_Task goal:_
Only lines that contain the word "right" belong in the answer; copy them from the records below.

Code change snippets
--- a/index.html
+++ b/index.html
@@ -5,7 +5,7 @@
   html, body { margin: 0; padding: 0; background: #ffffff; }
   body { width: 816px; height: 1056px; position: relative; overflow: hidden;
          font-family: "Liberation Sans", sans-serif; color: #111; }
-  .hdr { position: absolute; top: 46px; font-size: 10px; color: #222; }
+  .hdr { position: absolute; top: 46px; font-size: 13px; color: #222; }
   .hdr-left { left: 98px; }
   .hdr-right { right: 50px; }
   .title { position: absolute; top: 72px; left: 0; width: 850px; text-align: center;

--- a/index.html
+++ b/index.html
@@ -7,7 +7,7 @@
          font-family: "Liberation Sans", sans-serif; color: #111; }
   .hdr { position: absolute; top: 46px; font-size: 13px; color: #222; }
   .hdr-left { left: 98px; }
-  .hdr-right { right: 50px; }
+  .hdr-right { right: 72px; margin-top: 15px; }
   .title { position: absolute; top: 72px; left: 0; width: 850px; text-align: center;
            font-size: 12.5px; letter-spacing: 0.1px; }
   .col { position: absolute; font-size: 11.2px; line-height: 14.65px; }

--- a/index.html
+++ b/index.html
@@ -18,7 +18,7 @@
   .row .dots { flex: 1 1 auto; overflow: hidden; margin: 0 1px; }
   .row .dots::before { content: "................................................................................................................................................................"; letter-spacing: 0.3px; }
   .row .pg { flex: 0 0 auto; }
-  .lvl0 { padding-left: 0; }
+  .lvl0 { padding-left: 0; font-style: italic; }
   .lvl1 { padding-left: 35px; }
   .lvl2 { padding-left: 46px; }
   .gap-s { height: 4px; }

* * *

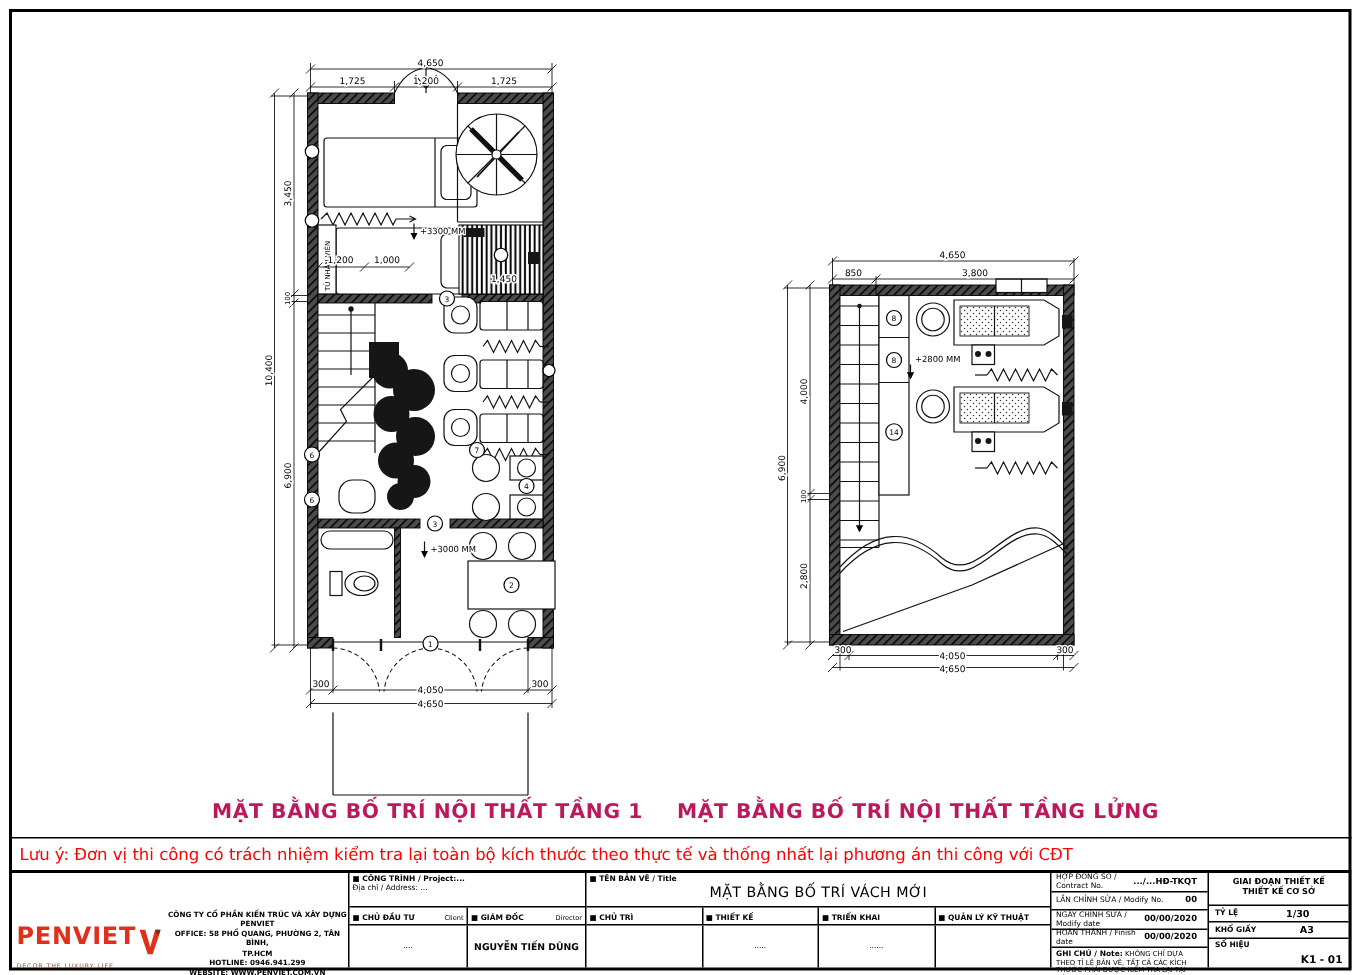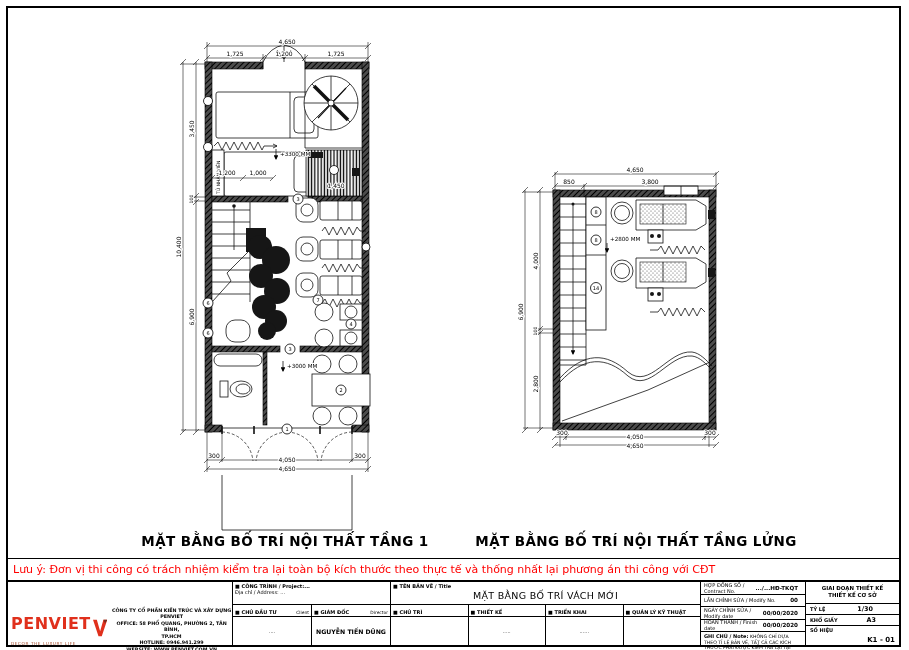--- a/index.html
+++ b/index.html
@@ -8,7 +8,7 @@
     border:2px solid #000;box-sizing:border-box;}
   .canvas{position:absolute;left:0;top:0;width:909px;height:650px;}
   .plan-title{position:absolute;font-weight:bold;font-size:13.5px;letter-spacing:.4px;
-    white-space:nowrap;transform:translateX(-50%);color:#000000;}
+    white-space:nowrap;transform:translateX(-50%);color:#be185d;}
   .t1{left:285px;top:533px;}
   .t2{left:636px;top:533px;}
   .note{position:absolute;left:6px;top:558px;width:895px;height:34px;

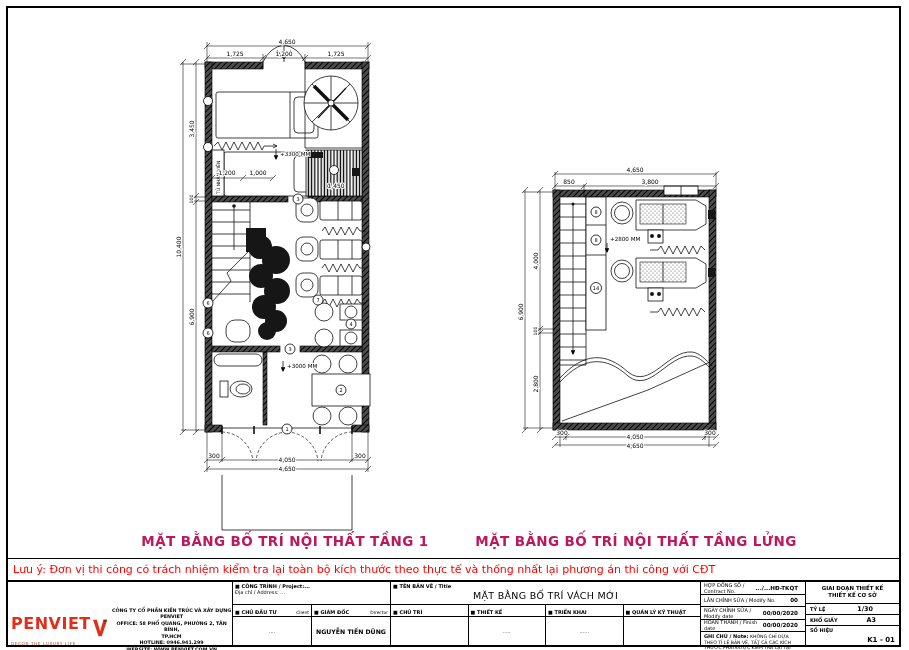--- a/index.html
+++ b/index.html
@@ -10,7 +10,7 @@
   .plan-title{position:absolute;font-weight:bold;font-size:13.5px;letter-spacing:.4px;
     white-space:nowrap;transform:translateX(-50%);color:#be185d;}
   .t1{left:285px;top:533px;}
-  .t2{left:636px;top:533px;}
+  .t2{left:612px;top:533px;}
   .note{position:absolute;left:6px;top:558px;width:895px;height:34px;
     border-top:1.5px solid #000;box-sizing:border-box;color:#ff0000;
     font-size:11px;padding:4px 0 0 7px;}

_Exercise answer:_
   .hdr-right { right: 50px; }
-  .hdr-right { right: 50px; }
+  .hdr-right { right: 72px; margin-top: 15px; }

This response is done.